UK Law Enforcement Agencies Lobbied to Use Biased Face Scanning Technology
Law enforcement agencies across the United Kingdom effectively campaigned to use a facial recognition system known to be biased against females, youths, and members of minority ethnic backgrounds, after complaining that a more accurate version generated a reduced number of potential suspects.
How the System Works
British police utilize the national police database to carry out searches using historical face recognition. This procedure involves matching a “probe image” of a person of interest against a database of over 19 million mugshots to identify potential matches.
Acknowledged Discrimination
The Home Office admitted last week that the system was flawed. This admission followed a study by the government's National Physical Laboratory found it incorrectly matched Black and Asian people and females at significantly higher rates than Caucasian males. The ministry said it “took steps on the findings”.
“It prompts the question of whether this technology only becomes useful if users accept discrimination in ethnicity and gender. Convenience is a weak argument for disregarding fundamental rights.”
Known Issue
Internal documents show that this bias has been recognized for over twelve months. Furthermore, law enforcement argued to overturn an initial decision that was designed to mitigate the problem.
Senior officers were informed of the algorithmic discrimination in late 2024. The Home Office-commissioned laboratory study found the system was more likely to suggest false positives for images depicting women, individuals of Black ethnicity, and those under 40 years old.
A Reversed Decision
In response, the National Police Chiefs’ Council (NPCC) mandated that the accuracy setting required for possible hits be increased to a point where the bias was greatly diminished.
However, this decision was overturned the following month after forces complained that the adjusted system was producing fewer “useful lines of inquiry”. Internal records indicate the higher threshold reduced the number of searches that yielded potential matches from over half to a just 14%.
Severe Disparities
Although the authorities refused to say what threshold is now in operation, the recent independent review found the system could generate false positives for women of Black heritage nearly a hundred times more frequently than for Caucasian women at specific configurations.
The ministry stated on these findings: “Our evaluation identified that in a limited set of circumstances the algorithm is has a greater tendency to incorrectly include some demographic groups in its match reports.”
Operational Effectiveness vs.
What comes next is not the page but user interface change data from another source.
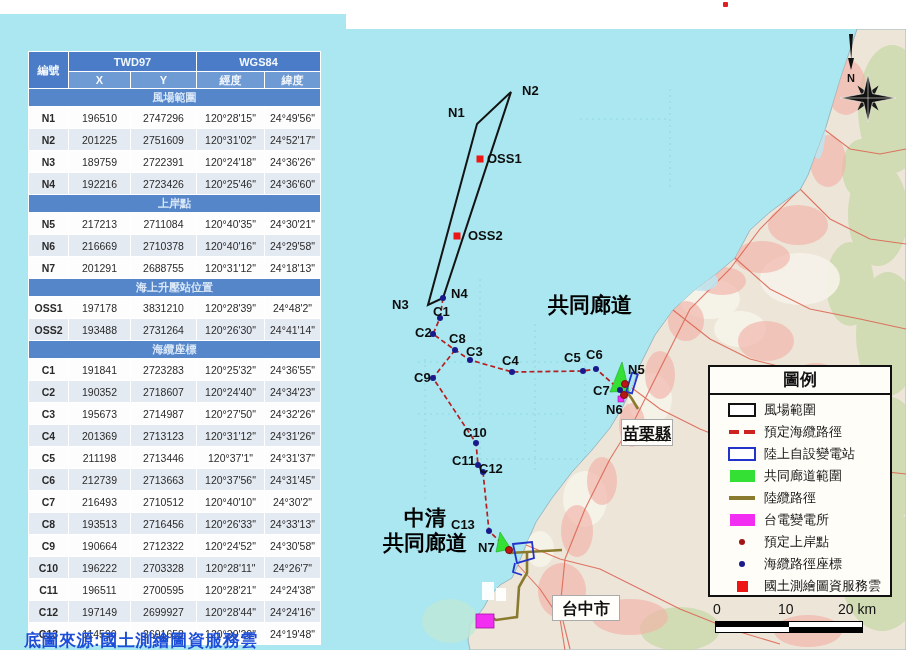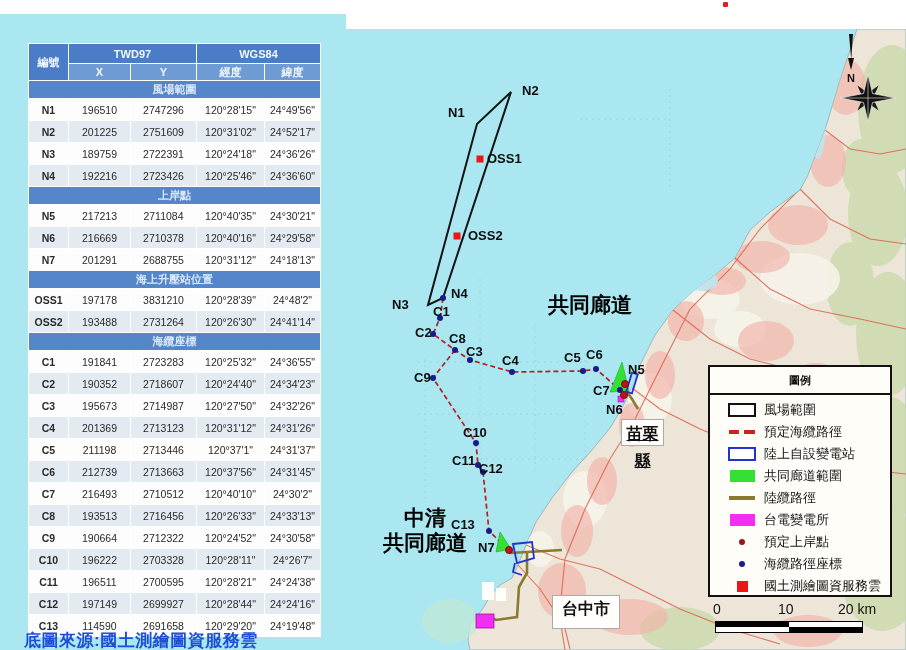--- a/index.html
+++ b/index.html
@@ -5,35 +5,35 @@
   html,body{margin:0;padding:0;background:#ffffff;}
   #stage{position:relative;width:906px;height:650px;overflow:hidden;
          font-family:"Liberation Sans",sans-serif;background:#ffffff;}
   
   .left-sea{position:absolute;left:0;top:14px;width:346px;height:636px;background:#aae7f0;}
   #map{position:absolute;left:330px;top:29px;width:576px;height:621px;background:#aae7f0;}
   #map svg{position:absolute;left:0;top:0;}
   
   .top-red-dot{position:absolute;left:723px;top:2px;width:5px;height:5px;background:#e02020;border-radius:1px;}
   
-  #coord-table{position:absolute;left:28px;top:43px;border-collapse:collapse;table-layout:fixed;
+  #coord-table{position:absolute;left:28px;top:51px;border-collapse:collapse;table-layout:fixed;
                font-size:10.5px;color:#2a2a2a;background:#fdba74;}
   #coord-table td,#coord-table th{border:1px solid #ffffff;text-align:center;padding:0;overflow:hidden;white-space:nowrap;}
   #coord-table th{background:#4a7cc7;color:#f2f7fd;font-weight:bold;height:19px;font-size:11px;}
   #coord-table .subhead th{background:#6f9bd4;height:16px;}
   #coord-table td.section{background:#5586ca;color:#dbe8f8;font-weight:bold;height:17px;font-size:11px;}
   #coord-table tr.data td{height:21px;background:#fdfdfd;}
   #coord-table tr.data.alt td{background:#e4eaf2;}
   #coord-table td.rowid{font-weight:bold;}
   .col-id{width:40px}.col-x{width:62px}.col-y{width:66px}.col-lon{width:68px}.col-lat{width:56px}
   .table-footer{position:absolute;left:24px;top:629px;font-size:17px;font-weight:bold;color:#1d4ed8;letter-spacing:.5px;}
   
   #legend{position:absolute;left:708px;top:365px;width:184px;height:232px;background:#fffdf8;
           border:2px solid #111;box-sizing:border-box;font-family:"Liberation Serif",serif;}
-  #legend .legend-title{border-bottom:2px solid #111;text-align:center;font-size:11px;font-weight:bold;
+  #legend .legend-title{border-bottom:2px solid #111;text-align:center;font-size:17px;font-weight:bold;
           color:#111;height:26px;line-height:26px;}
   #legend .rows{padding:4px 0 0 10px;}
   #legend .lrow{display:flex;align-items:center;height:22px;}
   #legend .symcell{width:44px;display:flex;justify-content:center;align-items:center;}
   #legend .llabel{font-size:13px;color:#111;}
   .sym-windfarm{width:24px;height:10px;background:#fff;border:2.5px solid #111;}
   .sym-seacable{width:26px;height:4px;background:linear-gradient(90deg,#c22 0 10px,transparent 10px 15px,#c22 15px 26px);}
   .sym-substation-outline{width:24px;height:10px;background:#fff;border:2.5px solid #2233cc;}
   .sym-landcable{width:26px;height:3.5px;background:#8a7a2e;}
   .sym-corridor{width:25px;height:12px;background:#35e035;}
@@ -243,22 +243,22 @@
       </div>
 
     <div class="corridor-label" style="left:190px;top:263px;width:140px;">
         <div>共同廊道</div>
       </div>
     <div class="corridor-label" style="left:25px;top:476px;width:140px;">
         <div>中清</div>
         <div>共同廊道</div>
       </div>
 
-    <div class="city-box" style="left:291px;top:390px;width:43px;height:27px;line-height:27px;text-decoration:underline;">苗栗縣</div>
-    <div class="city-box" style="left:222px;top:566px;width:68px;height:34px;line-height:26px;">台中市</div>
+    <div class="city-box" style="left:291px;top:390px;width:52px;height:27px;line-height:27px;text-decoration:underline;">苗栗縣</div>
+    <div class="city-box" style="left:222px;top:566px;width:68px;height:26px;line-height:26px;">台中市</div>
   </div>
 
   <table id="coord-table">
     <colgroup>
       <col class="col-id">
         <col class="col-x">
         <col class="col-y">
         <col class="col-lon">
         <col class="col-lat">
     </colgroup>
Bias
Describing the effect of the brief increase to the system's confidence threshold, the NPCC documents state: “The change significantly reduces the effect of discrimination across legally safeguarded attributes of race, generation and sex but had a substantially detrimental effect on police efficiency”. The papers further note that forces complained that “a previously useful tool returned outcomes of questionable value”.
Wider Implementation Proposals
Meanwhile, the government has opened a two-and-a-half-month public review on its plans to widen the use of biometric scanning systems. The minister for police the relevant minister has described the tool as the “most significant advance since DNA matching”.
Criticism from Advisors and Monitors
The chair of a police oversight board, head of the advisory panel for the police race action plan, commented: “There was very little discussion through race action plan meetings of the technology deployment even with obvious cross-over with the plan’s concerns.
“This disclosure show yet again that the pledges to combat discrimination the police has made through the equality initiative are failing to be integrated into broader operations. Our reports have cautioned that innovative tools are being rolled out in a landscape where ethnic inequalities, weak scrutiny and poor data collection already persist.
“All deployment of facial recognition must meet rigorous official guidelines, be independently scrutinised, and demonstrate it reduces rather than exacerbates ethnic bias.”
Official Statement
A Home Office spokesperson said: “The Home Office treat the findings of the study with utmost gravity and we have implemented changes. A new algorithm has been independently tested and procured, which has demonstrated no measurable discrimination. It will be tested in the coming months and will be subject to evaluation.
“Our priority is protecting the public. This gamechanging technology will support police to apprehend and prosecute offenders. There is officer review in every step of the process and no further action would be taken without trained officers carefully reviewing the output.”